══ Recorded information ══

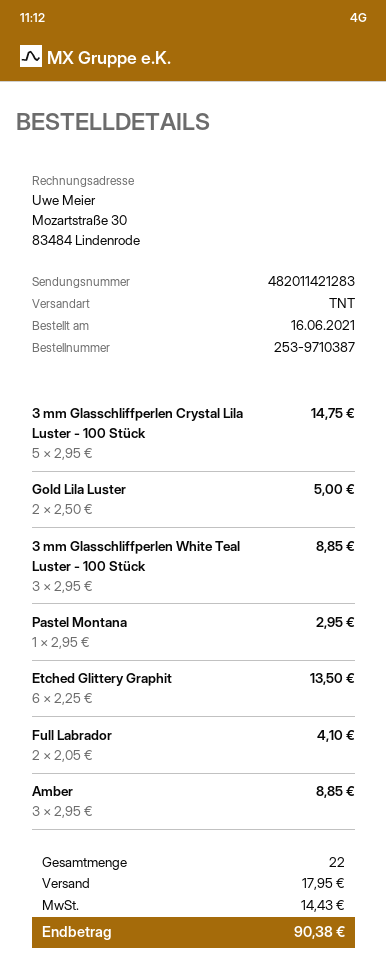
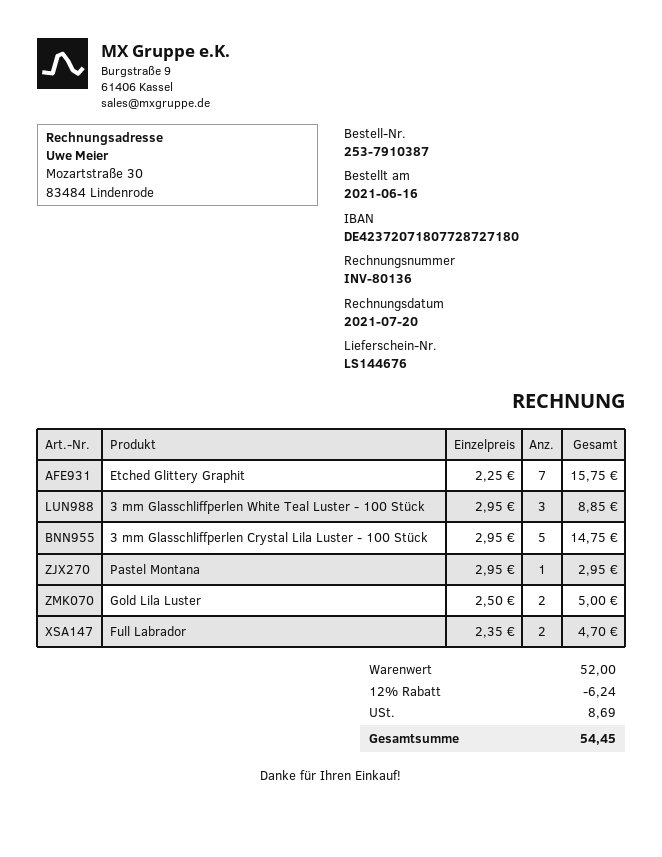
order number: 253-9710387 -> 253-7910387
Etched Glittery Graphit: 6 x 2.25 = 13.50 -> 7 x 2.25 = 15.75
Full Labrador: 2 x 2.05 = 4.10 -> 2 x 2.35 = 4.70
Amber: 3 x 2.95 = 8.85 -> none
discount: none -> 12% = 6.24
shipping: 17.95 -> none
tax: 14.43 -> 8.69
total: 90.38 -> 54.45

═══

What the task requires: The records are to be duplicated in full and exactly, with images left out.

Solution below:
order number: 253-9710387 -> 253-7910387
Etched Glittery Graphit: 6 x 2.25 = 13.50 -> 7 x 2.25 = 15.75
Full Labrador: 2 x 2.05 = 4.10 -> 2 x 2.35 = 4.70
Amber: 3 x 2.95 = 8.85 -> none
discount: none -> 12% = 6.24
shipping: 17.95 -> none
tax: 14.43 -> 8.69
total: 90.38 -> 54.45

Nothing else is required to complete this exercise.